The Orthodox Church is the largest religious community in Russia, with more than 80 percent of ethnic Russians self-identifying as Orthodox Christians. The country is home to a significant number of Orthodox churches, but the total number is unknown. Many Orthodox believers do not attend church regularly, with a weekly attendance rate of less than two percent. Still, the Orthodox Church is viewed as an important part of the Russian heritage. In addition to the Orthodox Church, small numbers of other Christian denominations are also present in Russia. Protestants comprise only a small percentage of the population, and Roman Catholics make up between seven and fifteen percent of the country’s population.
There are several distinct climate zones in Russia. The country is made up of both Asian and European regions. While the Asian part of Russia has a smaller population, European Russia is home to larger landmasses and a greater number of people. The Russian Federation is also a federal republic, with 21 republics and 6 “krays,” each covering a different climate. In addition, the country contains 10 autonomous regions and one federal territory.
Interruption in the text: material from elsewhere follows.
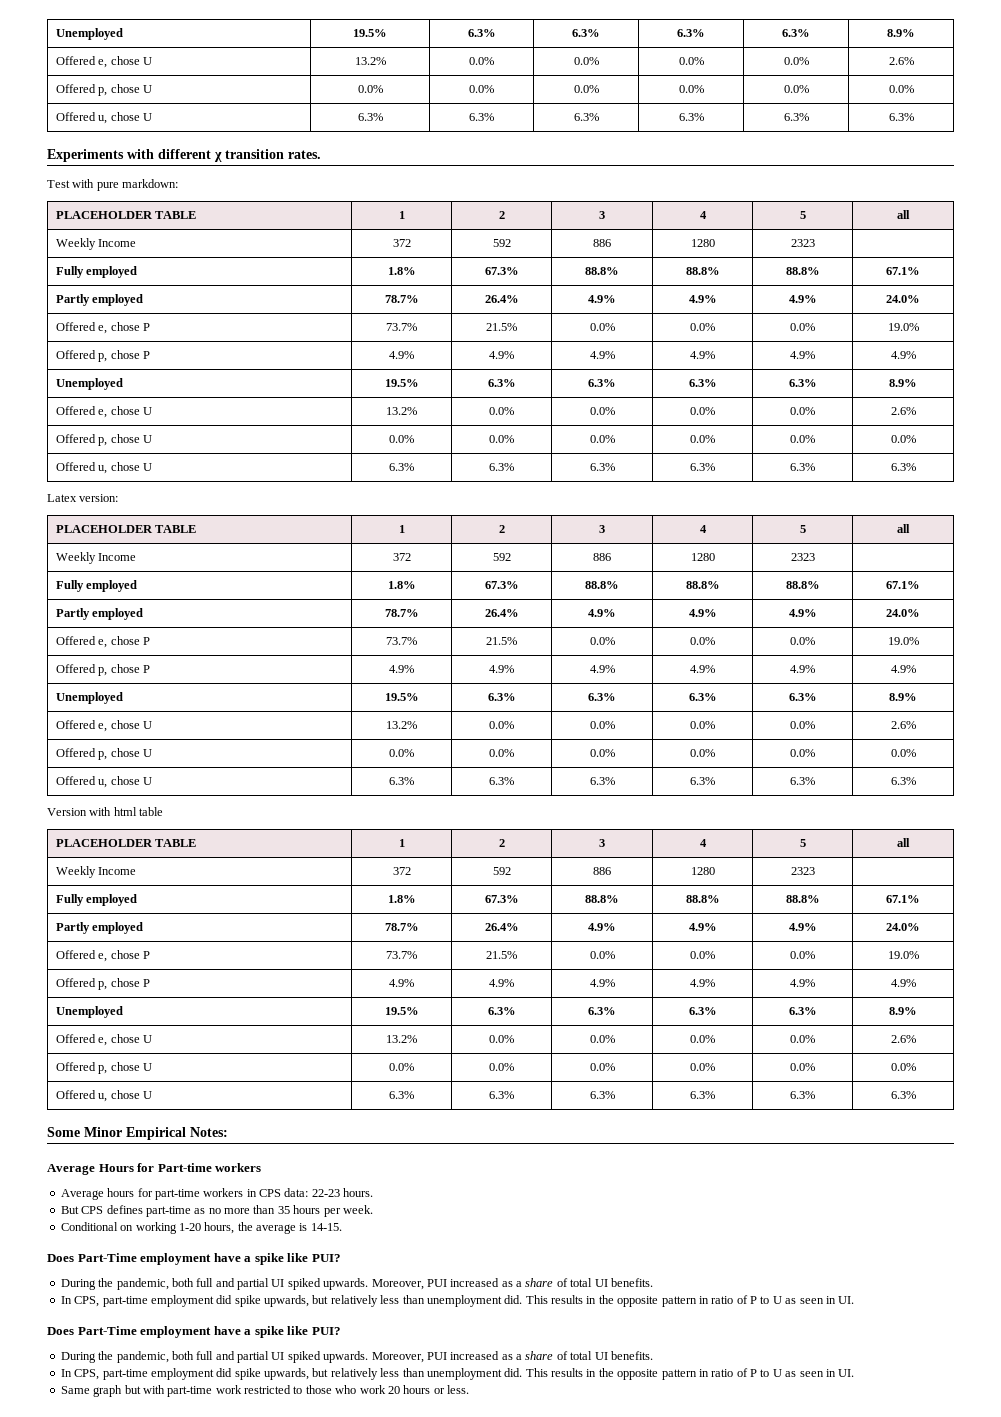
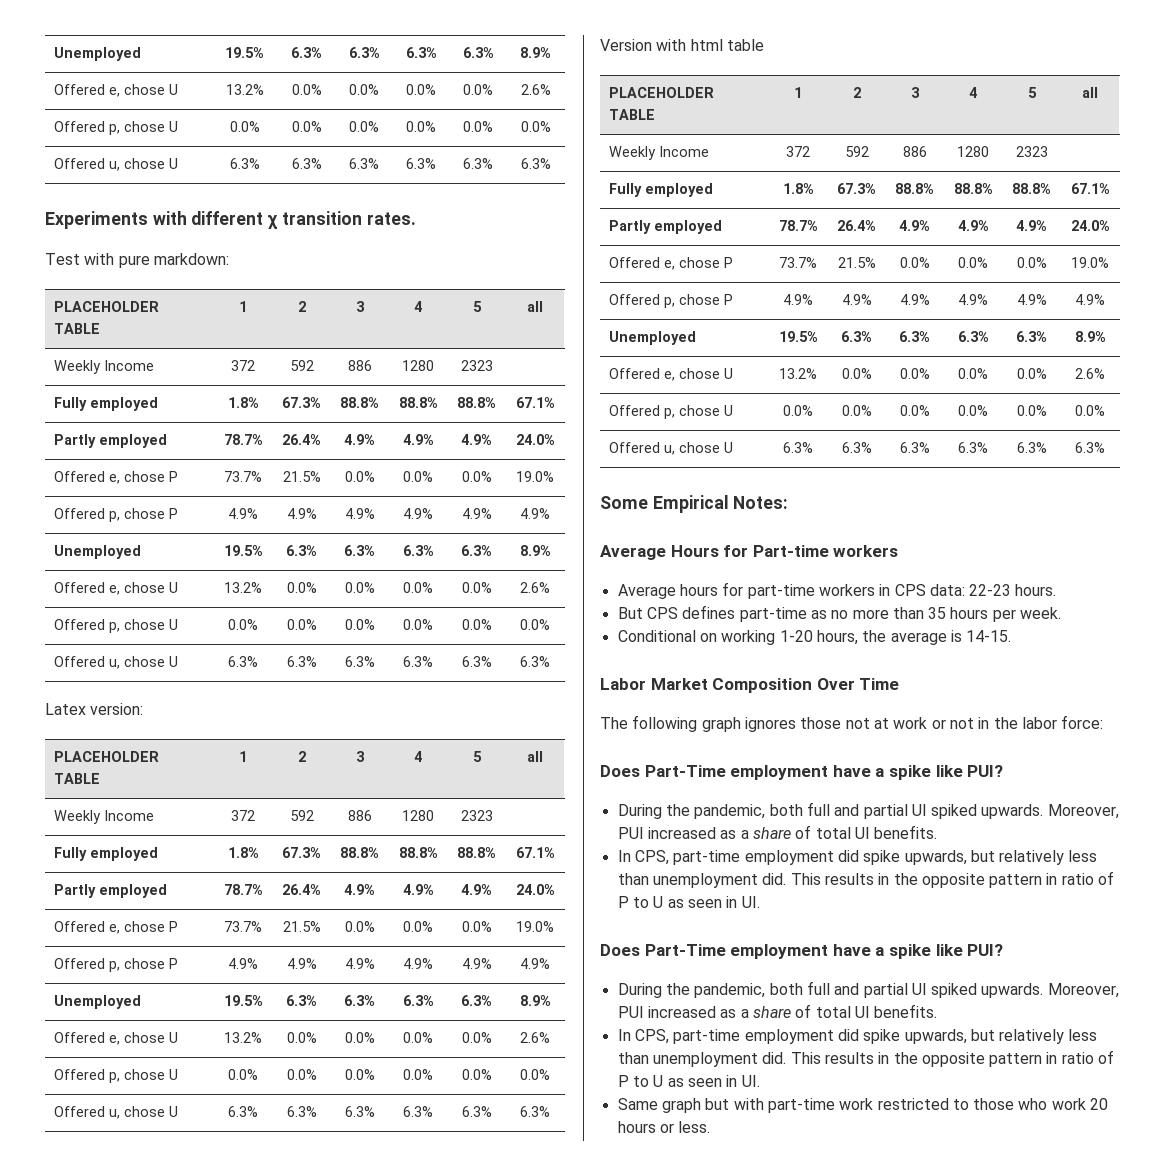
- Some Minor Empirical Notes:
+ Some Empirical Notes:
+ Labor Market Composition Over Time
+ The following graph ignores those not at work or not in the labor force:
The Russian statehood survived “Time of Troubles,” which resulted in corrupt Tsars and weak central bureaucracy. During the Muscovite period, Mongol hordes brought Asiatic influences to Russia. And in the modern period, Russia drew upon Western European cultural heritage. Because of these, the Russian language and culture have come to dominate the country and suppress other cultures. The Russian language is the official language of the Russian state, and Russian culture has become the dominant culture in Russia.
In the middle of the twentieth century, the Russian society underwent profound changes. The economy was liberalized, and the patriarchal domination of the family broke down. In the 1920s, abortion was legalized and divorce no longer required a court procedure. The emancipation of women increased the number of workers and the labor market. Girls were encouraged to attend school and pursue careers in the factory or office. In addition, communal nurseries were set up to care for small children. Meanwhile, soviet clubs were formed to promote social life.
The Soviet Union’s largest state-owned enterprises were privatized, resulting in the rise of a wealthy elite. Corruption became rampant in Russia. This led to accusations of collusion with insiders to steal billions of dollars. A member of the Yeltsin government was also accused of conspiring with insiders to swindle the state of billions. Moreover, Yeltsin’s son-in-law became the CEO of the airline Aeroflot.
Russia’s judicial system is based on a civil law system. There are three branches of the Russian judicial system: courts of general jurisdiction, the arbitration court system, and the Constitutional Court. Despite the multi-party system, the Russian government is headed by the president. The prime minister is appointed by the president. In addition, the federal assembly has two chambers, each of which is empowered to pass laws.